On summing up the result of the day’s work, it was found that they had bagged six elephants, three elands, two buffaloes, and a variety of smaller game.
“A good bag,” observed the major as he sipped his tea; “but I have seen better. However, we must rest content. By the way, Pearson, they tell me you had a narrow escape from a buffalo-bull.”
“So I had,” replied Pearson, pausing in the midst of a hearty meal that he was making off a baked elephant’s foot; “but for Anson there I believe it would have been my last hunt.”
“How did he help you?” asked Tom Brown.
“Come, tell them, Anson, you know best,” said Pearson; “I am too busy yet to talk.”
“Oh, it was simple enough,” said Anson with a laugh. “He and I had gone off together after a small herd of buffaloes; Ogilvie and Brand were away following up the spoor of an elephant. We came upon the buffaloes unexpectedly, and at the first shot Pearson dropped one dead—shot through the heart. We were both on foot, having left our horses behind, because the ground was too stony for them. After a hard chase of two hours we came up with the herd.
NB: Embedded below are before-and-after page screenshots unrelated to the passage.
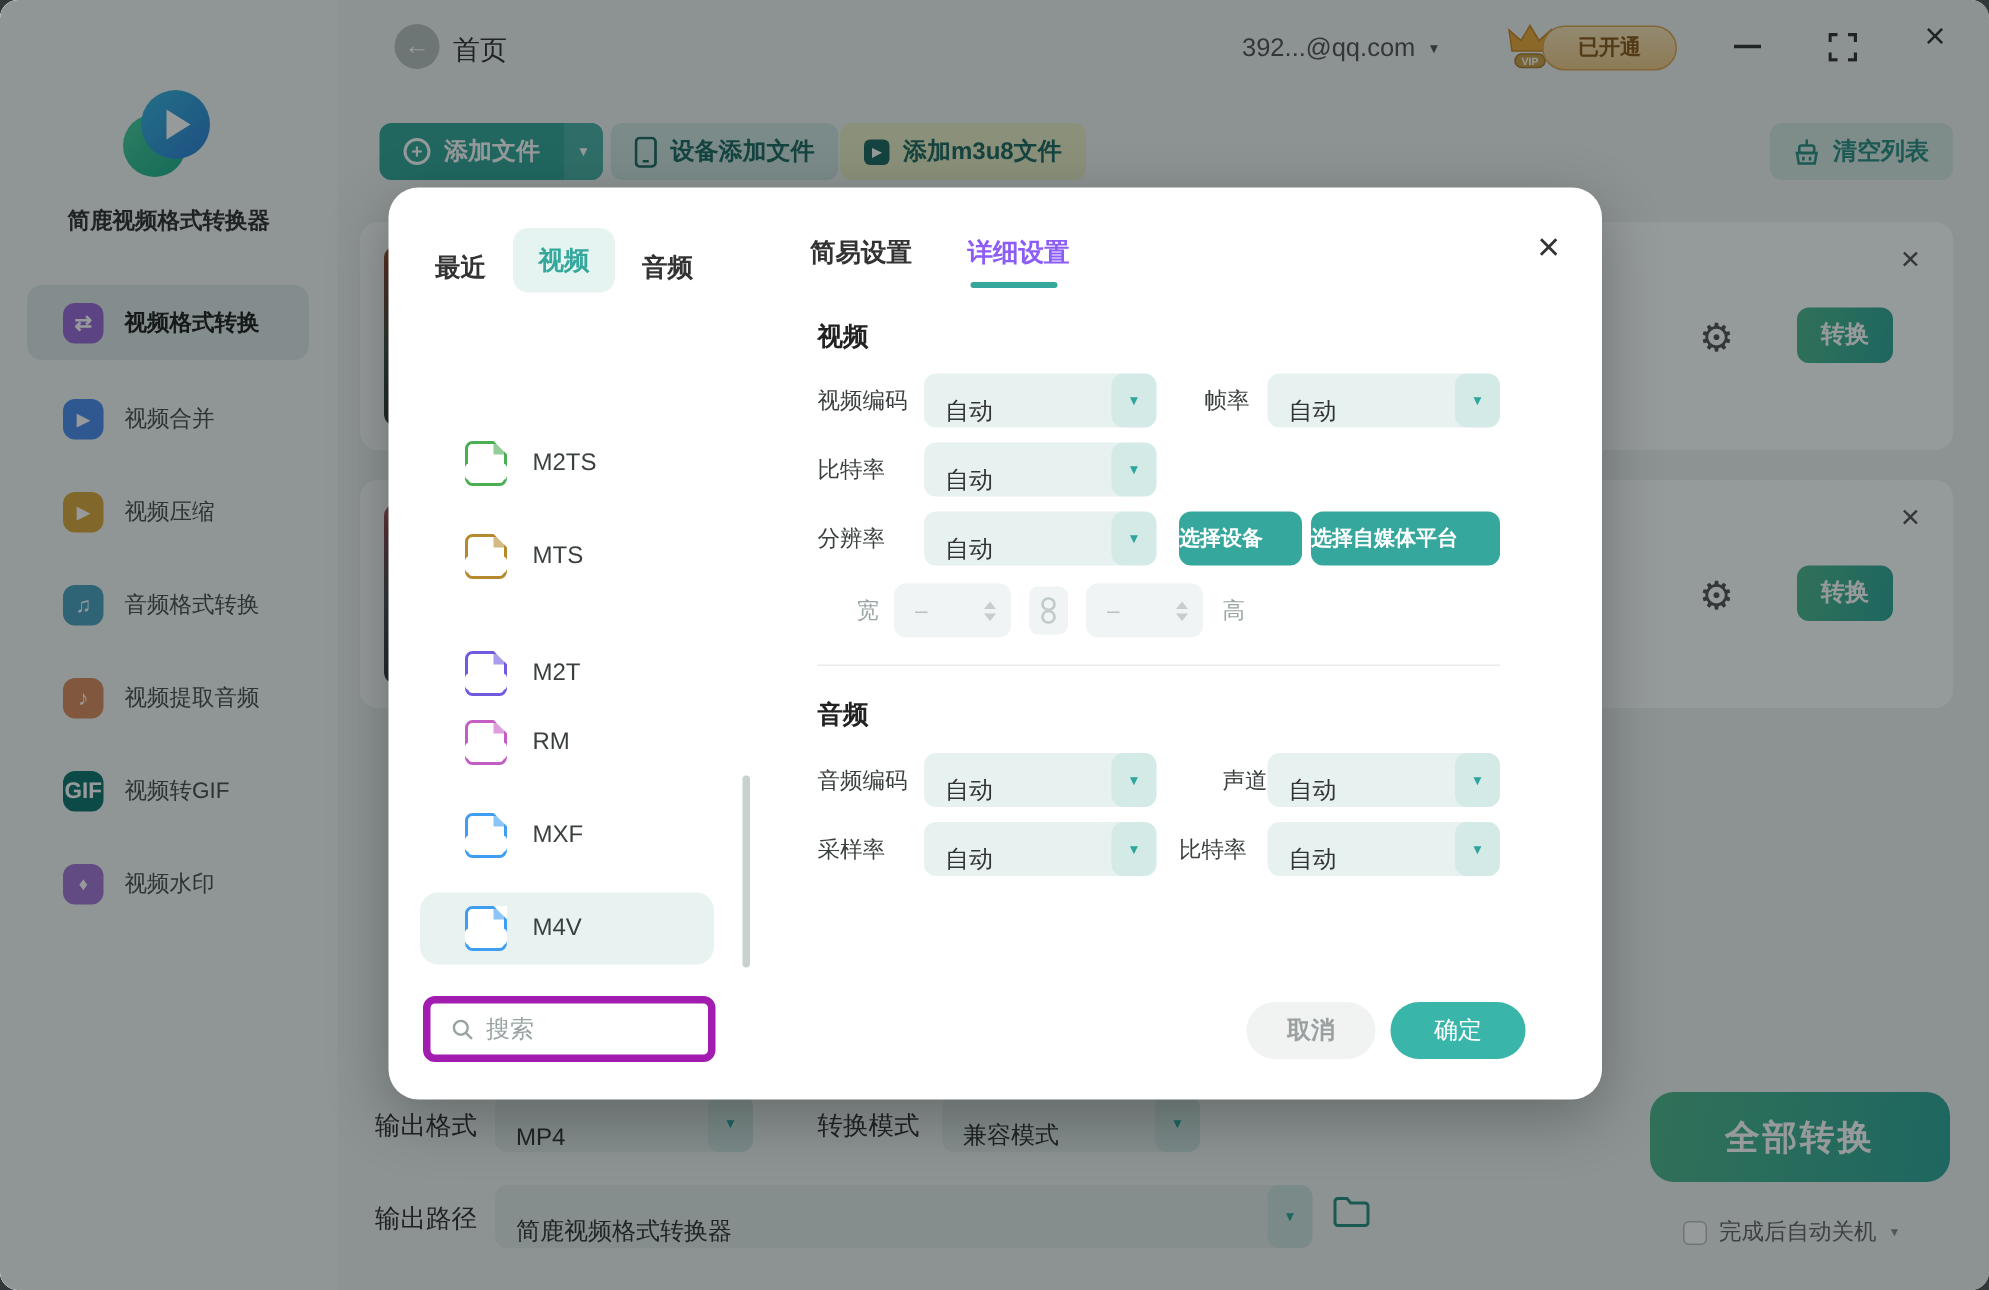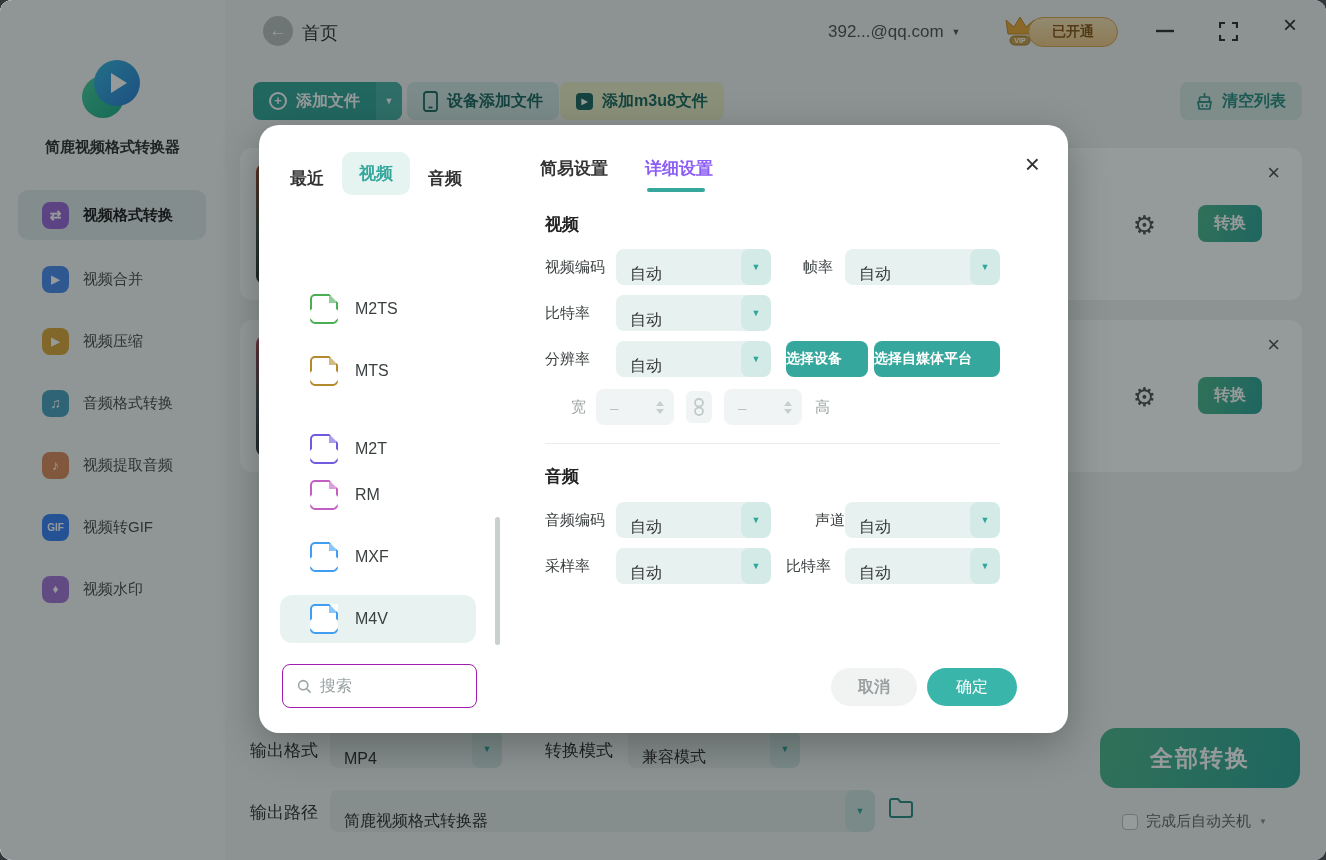--- a/index.html
+++ b/index.html
@@ -170,7 +170,7 @@
       <span class="side-label">视频提取音频</span>
     </div>
     <div class="side-item" style="top:502px">
-      <span class="side-icon" style="font-size: 10px; background: #3b82f6;">
+      <span class="side-icon" style="font-size: 15px; background: #0f766e;">
           <span>GIF</span>
         </span>
       <span class="side-label">视频转GIF</span>

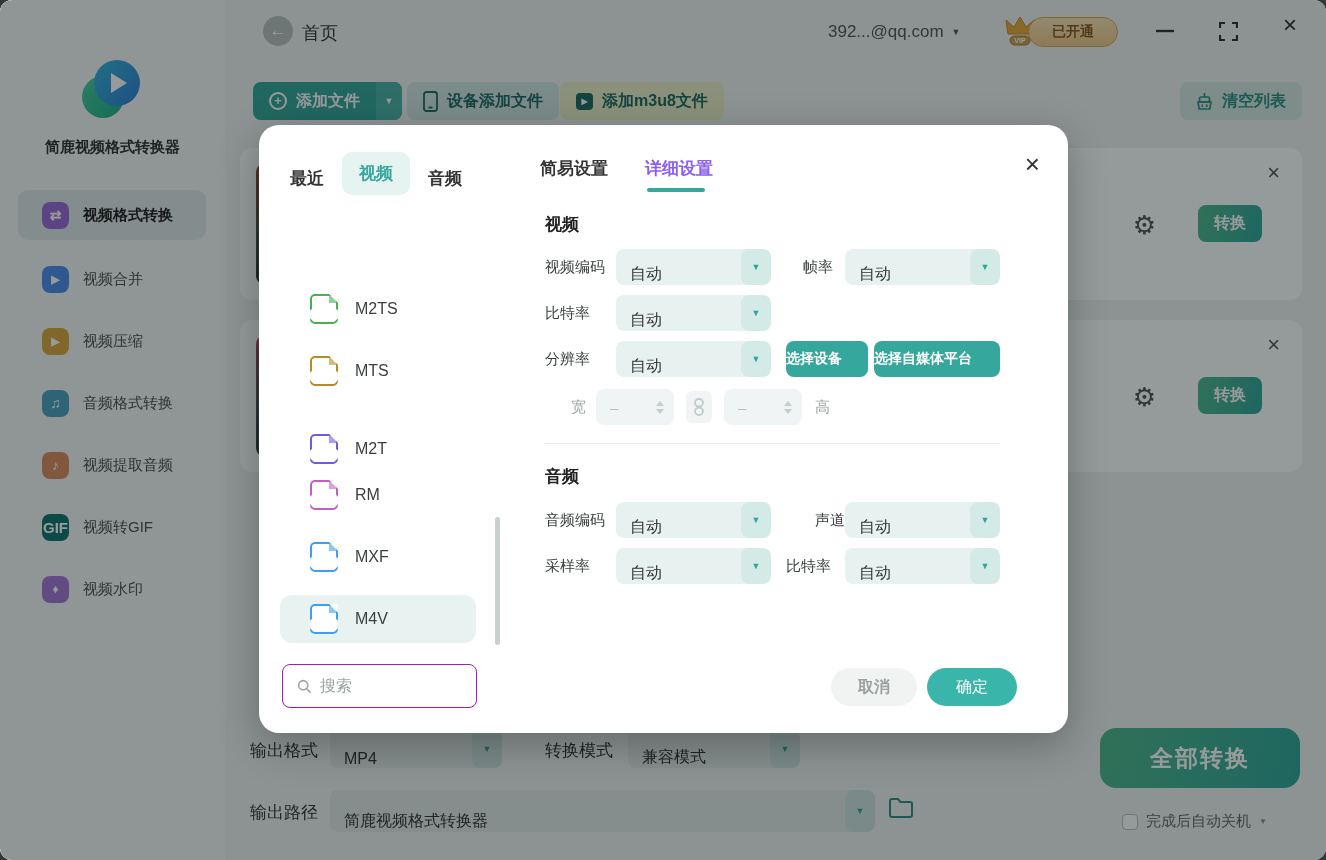--- a/index.html
+++ b/index.html
@@ -99,7 +99,7 @@
   .fmt-icon .band { position:absolute; left:-2px; right:-2px; bottom:2px; height:11px; border-radius:3px;
       background:currentColor; color:#fff; font-size:6.5px; font-weight:bold; display:flex; align-items:center; justify-content:center; }
   .fmt-name { font-size:16px; color:#3a3f40; }
-  .search-box { position:absolute; left:23px; top:539px; width:195px; height:44px; border:1px solid #a21caf;
+  .search-box { position:absolute; left:23px; top:539px; width:195px; height:44px; border:5px solid #a21caf;
       border-radius:8px; display:flex; align-items:center; gap:8px; padding-left:14px; color:#9aa3a3; font-size:16px; }
   .list-scrollbar { position:absolute; left:236px; top:392px; width:5px; height:128px; border-radius:3px; background:#c8d0d0; }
Pearson fired at a young bull and broke its leg, nevertheless it went off briskly on the remaining three, so I fired and shot off its tail. This appeared to tickle his fancy, for he turned at once and charged Pearson, who dropped his gun, sprang into a thorn-tree and clambered out of reach only just in time to escape the brute, which grazed his heel in passing. Poor fellow, he got such a fright—”
“False!” cried Pearson, with his mouth full of meat.
“That he fell off the tree,” continued Anson, “and the bull turned to charge again, so, out of pity for my friend, I stopped him with a bullet in the chest.”
“It was well done, Anson, I’m your debtor for life,” said Pearson, holding out his plate; “just give me a little more of that splendid foot and you’ll increase the debt immeasurably; you see the adventure has not taken away my appetite.”
As he said this a savage growl was heard close to the wagon beside which they were seated. It was followed by a howl from one of the dogs. They all sprang up and ran towards the spot whence the sound came, just in time to see a panther bounding away with one of the dogs. A terrific yell of rage burst from every one, and each hastily threw something or other at the bold intruder. Pearson flung his knife and fork at it, having forgotten to drop those light weapons when he leaped up. The major hurled after it a heavy mass of firewood. Hardy and Hicks flung the huge marrow bones with which they happened to be engaged at the time. Tom Brown swung a large axe after it, and Wilkins, in desperation, shied his cap at it! But all missed their mark, and the panther would certainly have carried off his prize had not a very tall and powerfully-built Caffre, named Mafuta, darted at it an assegai, or long native spear, which, wounding it slightly, caused it to drop its prey.
The poor dog was severely hurt about the neck; it recovered, however, soon afterwards. The same night on which this occurred, one of the oxen was killed by a lion, but although all the people were more or less on the alert, the monarch of the woods escaped unpunished.
At an early hour next morning the train of wagons got into motion, and the hunters went out to their usual occupation.